Repeat the data word for word and skip the pictures.

**Task data**

┄┄┄┄┄┄

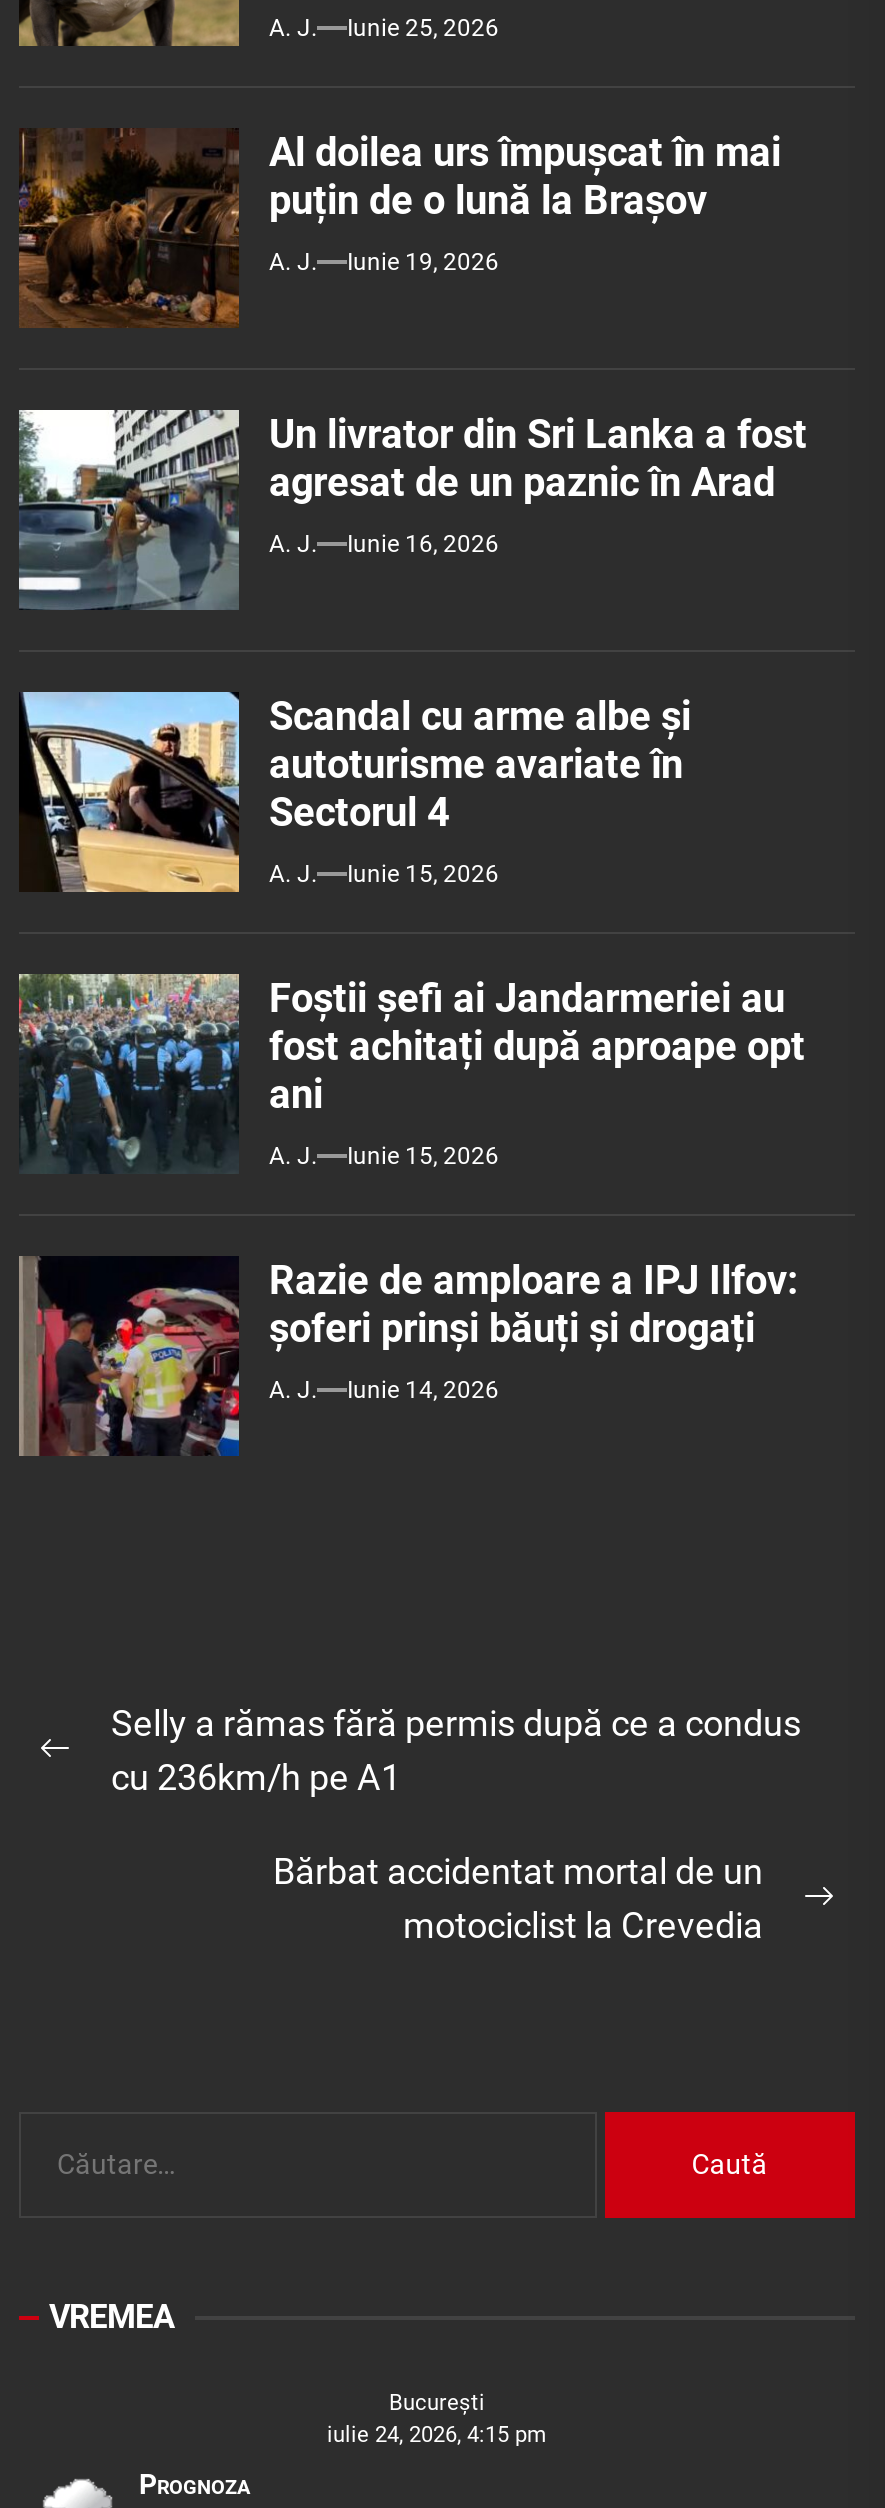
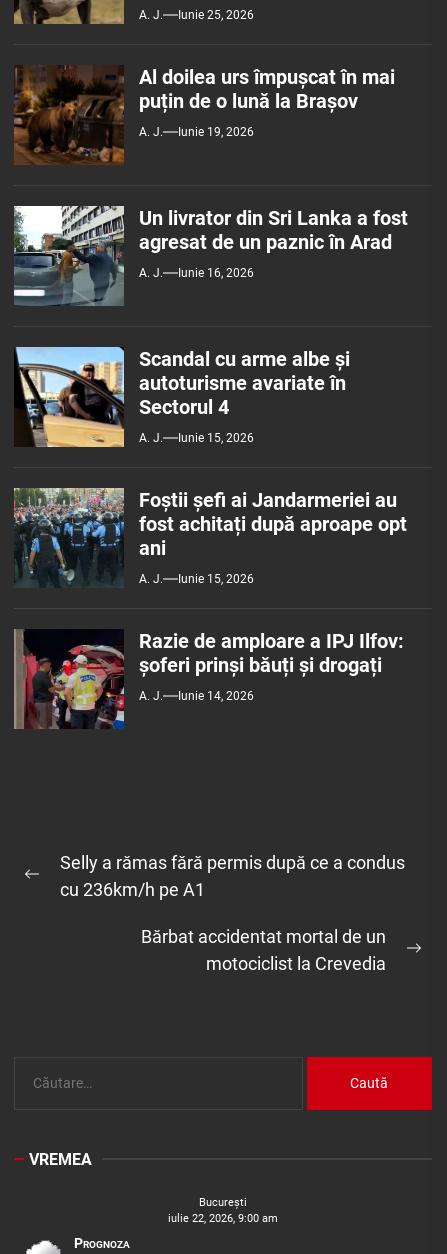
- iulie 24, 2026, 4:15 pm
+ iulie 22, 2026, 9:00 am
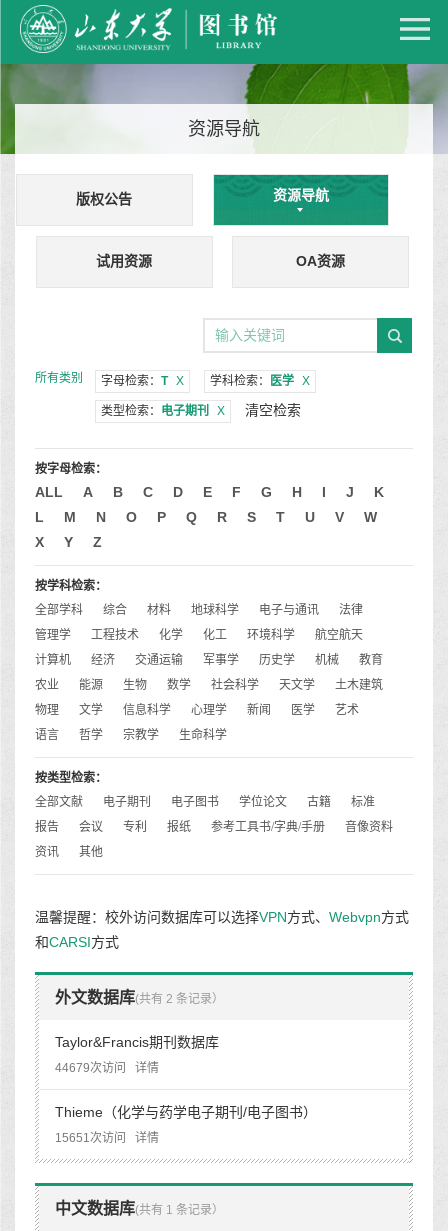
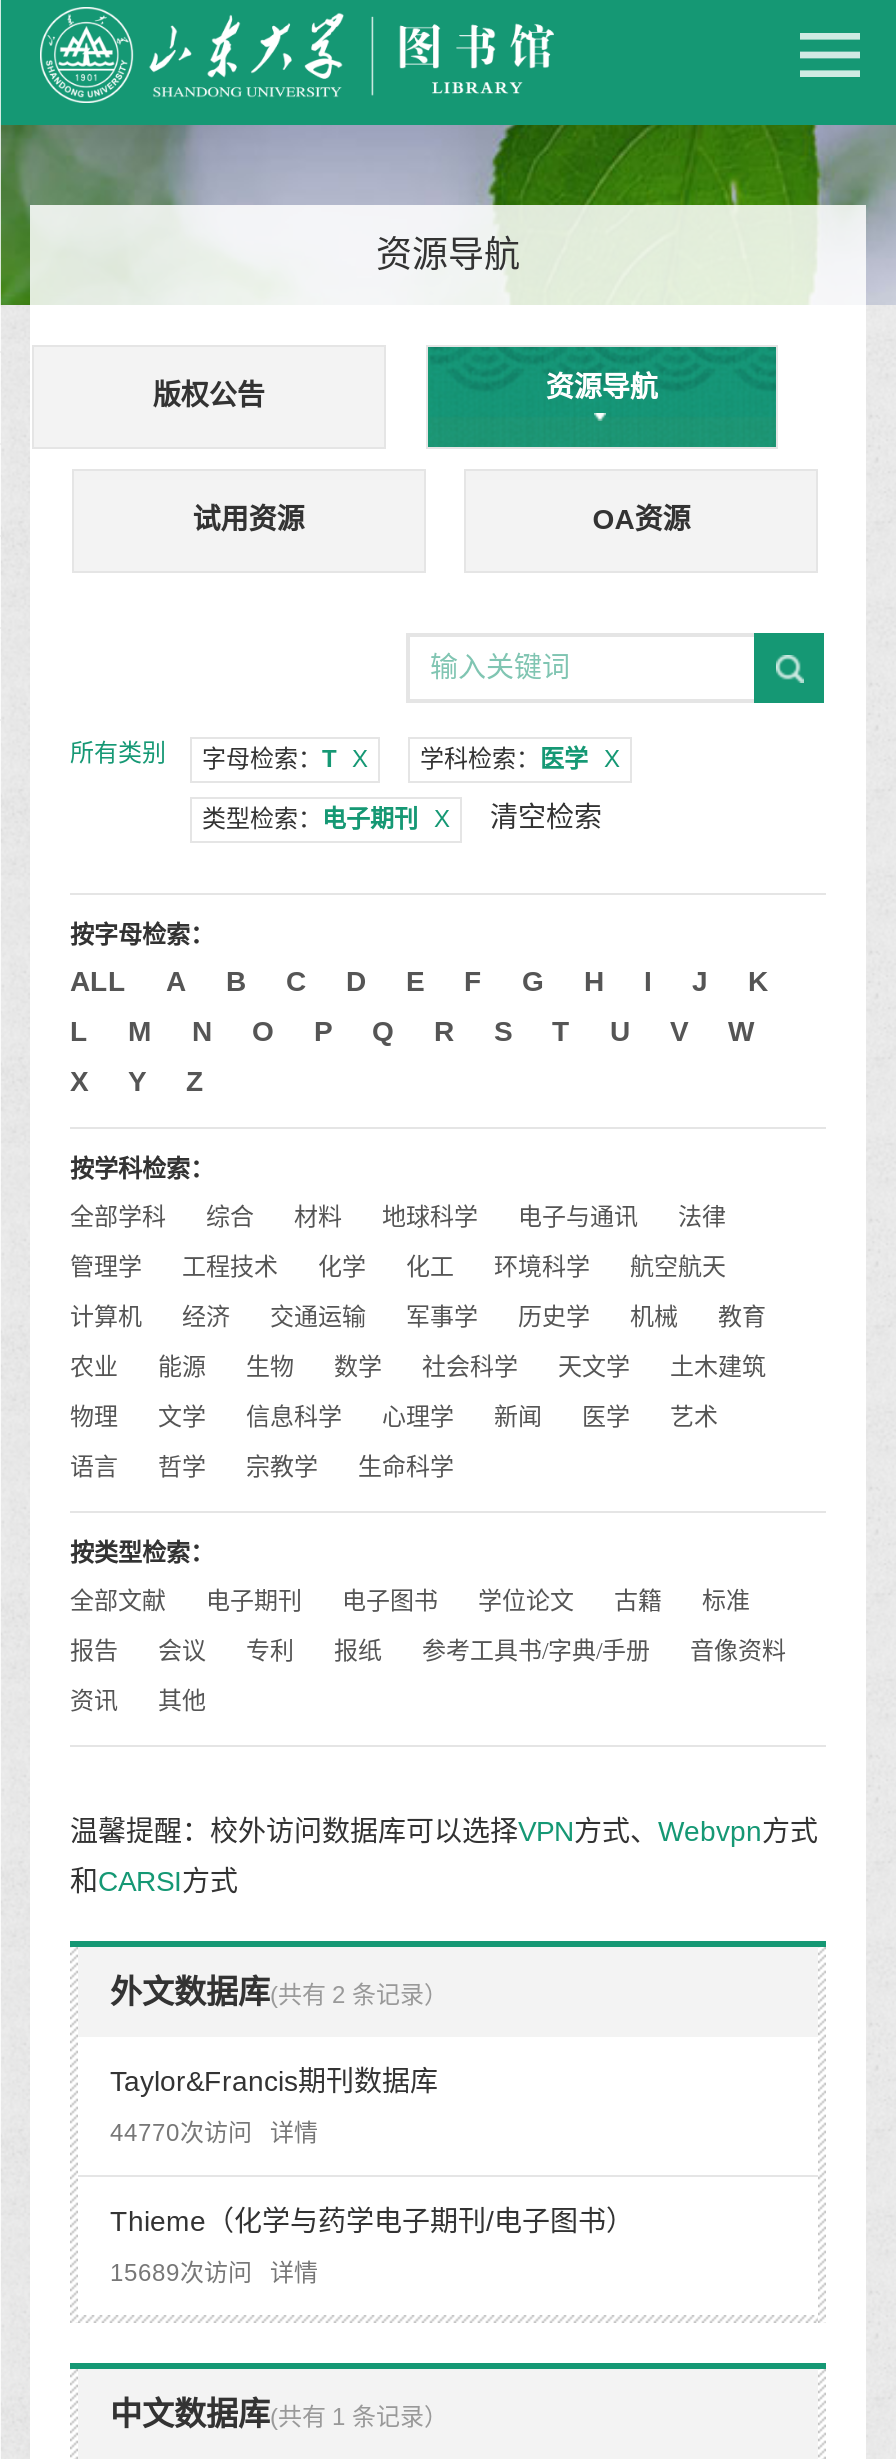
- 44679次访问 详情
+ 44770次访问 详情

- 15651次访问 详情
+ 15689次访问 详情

┄┄┄┄┄┄

**Final answer**
- iulie 24, 2026, 4:15 pm
+ iulie 22, 2026, 9:00 am
- 44679次访问 详情
+ 44770次访问 详情

- 15651次访问 详情
+ 15689次访问 详情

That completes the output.